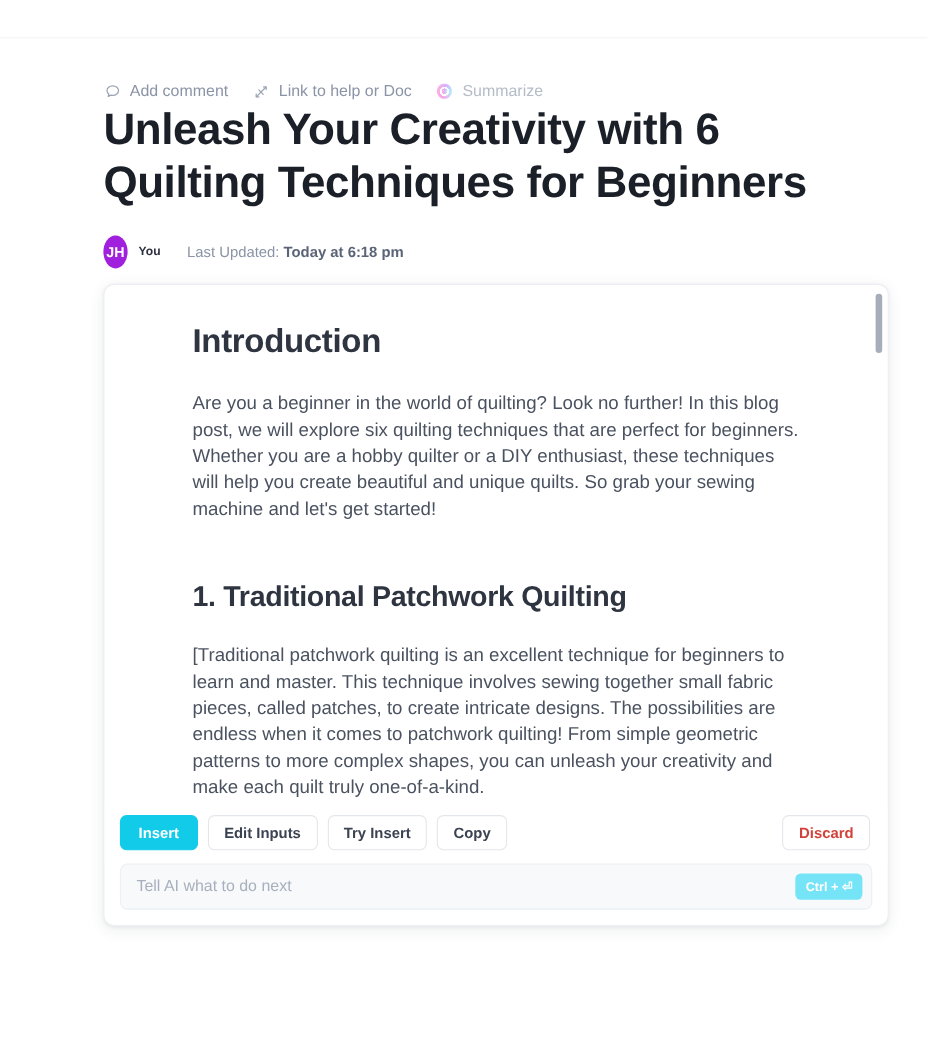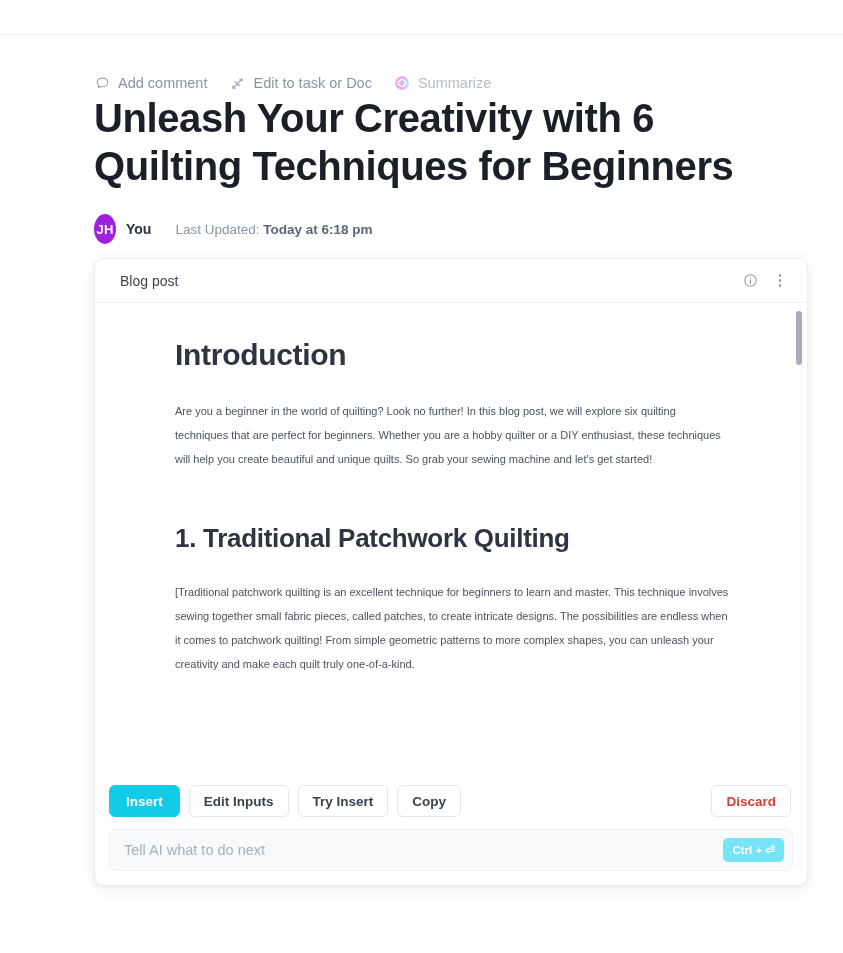--- a/index.html
+++ b/index.html
@@ -318,7 +318,7 @@
             <path d="M5.7 12.9H3.1v-2.6" stroke="#9aa3b2" stroke-width="1.2" stroke-linecap="round" stroke-linejoin="round"></path>
           </svg>
         </span>
-        <span>Edit to task or Doc</span>
+        <span>Link to help or Doc</span>
       </div>
 
       <div class="doc-action muted">

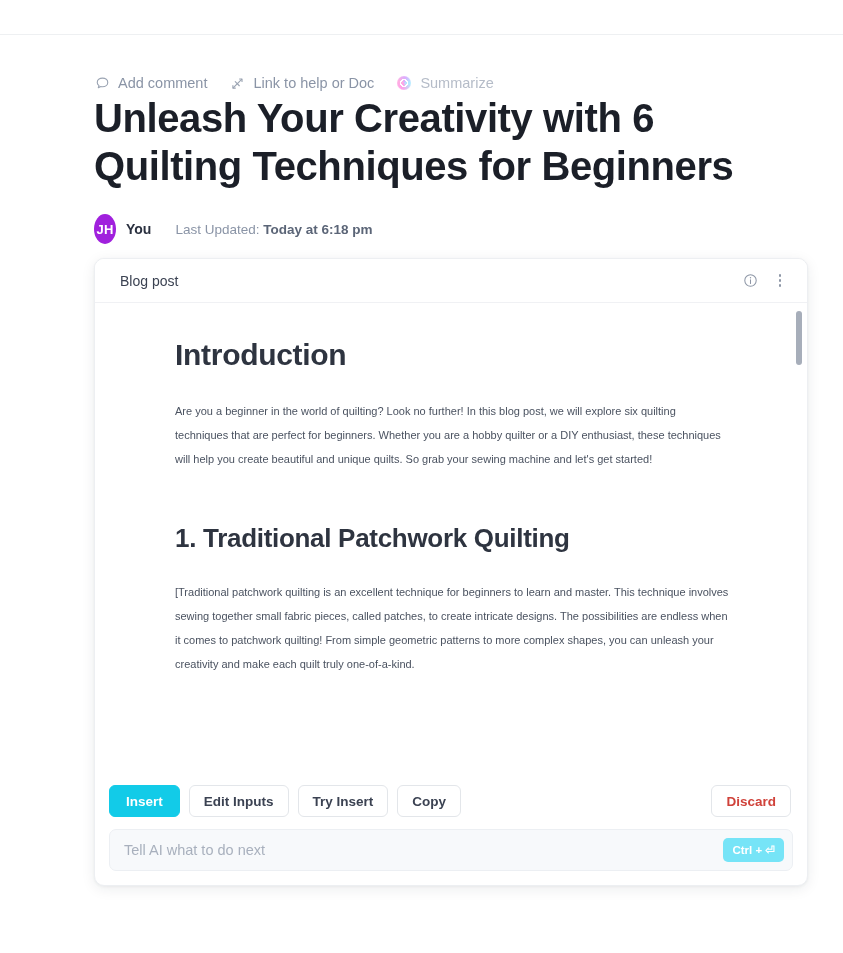--- a/index.html
+++ b/index.html
@@ -116,7 +116,7 @@
     text-align: center;
   }
   .byline-name {
-    font-size: 14px;
+    font-size: 11px;
     font-weight: 700;
     color: #2b3140;
   }

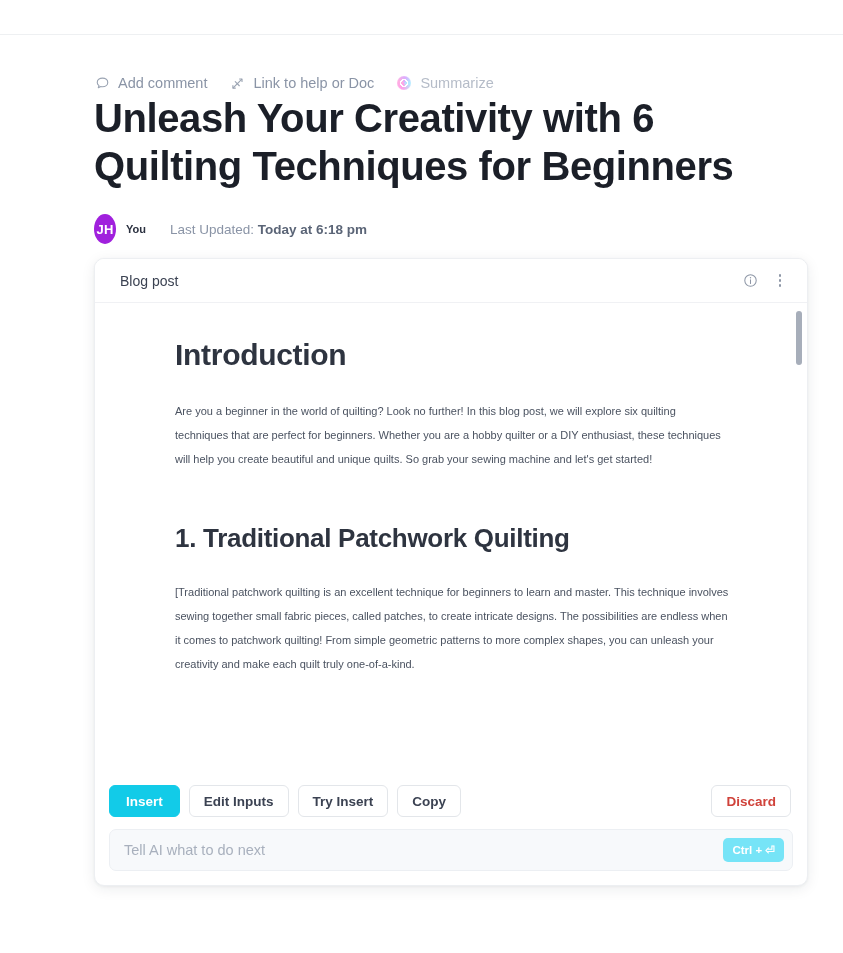--- a/index.html
+++ b/index.html
@@ -342,27 +342,6 @@
 
     <div class="ai-card">
 
-      <div class="ai-card-head">
-        <span class="ico">
-          <span class="ai-ring lg"></span>
-        </span>
-        <span class="label">Blog post</span>
-        <span class="spacer"></span>
-        <span class="head-icon">
-          <svg width="15" height="15" viewBox="0 0 16 16" fill="none">
-            <circle cx="8" cy="8" r="6.1" stroke="#8d96a6" stroke-width="1.1"></circle>
-            <circle cx="8" cy="5.1" r="0.75" fill="#8d96a6"></circle>
-            <path d="M8 7.2v4" stroke="#8d96a6" stroke-width="1.1" stroke-linecap="round"></path>
-          </svg>
-        </span>
-        <span class="head-icon kebab">
-          <span class="kebab-dots">
-              <i></i>
-              <i></i>
-              <i></i>
-            </span>
-        </span>
-      </div>
 
       <div class="ai-card-body">
         <div class="content-h1">Introduction</div>

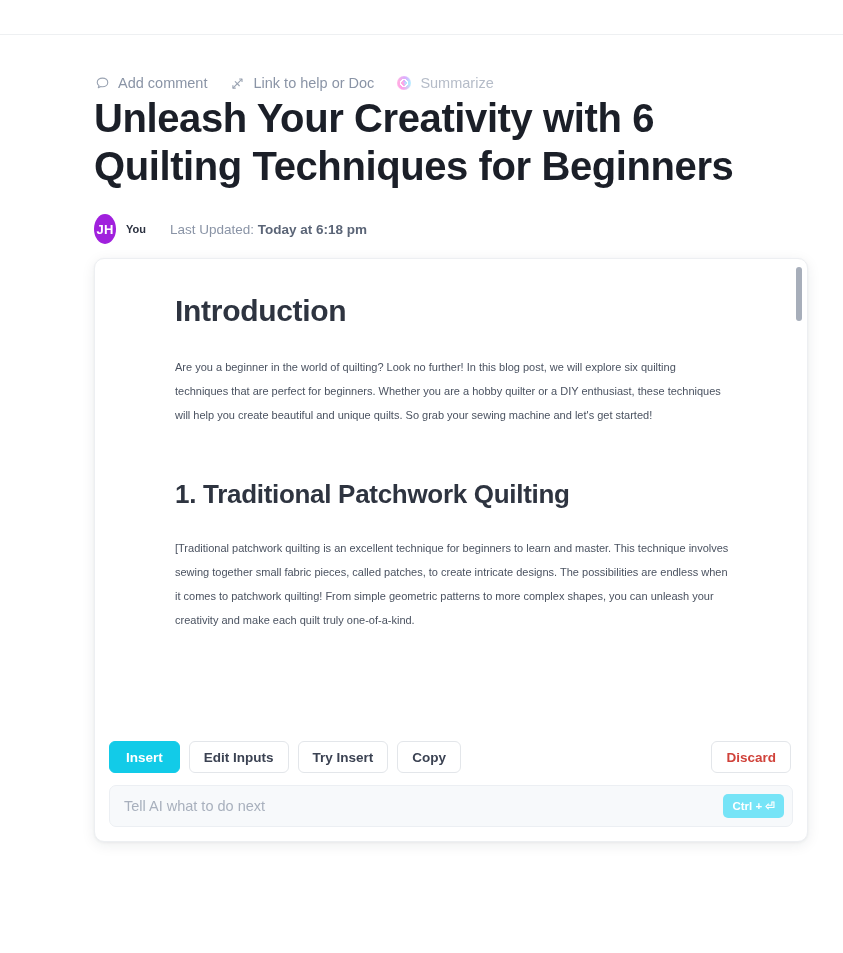--- a/index.html
+++ b/index.html
@@ -198,7 +198,7 @@
   }
   .content-p {
     margin-top: 26px;
-    font-size: 11px;
+    font-size: 17px;
     line-height: 24px;
     color: #4a5260;
     max-width: 556px;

### Instructions for the task
Across the data, pull every line containing the string "linecap".

### Output for this exercise
             <path d="M5.7 12.9H3.1v-2.6" stroke="#9aa3b2" stroke-width="1.2" stroke-linecap="round" stroke-linejoin="round"></path>
-            <path d="M8 7.2v4" stroke="#8d96a6" stroke-width="1.1" stroke-linecap="round"></path>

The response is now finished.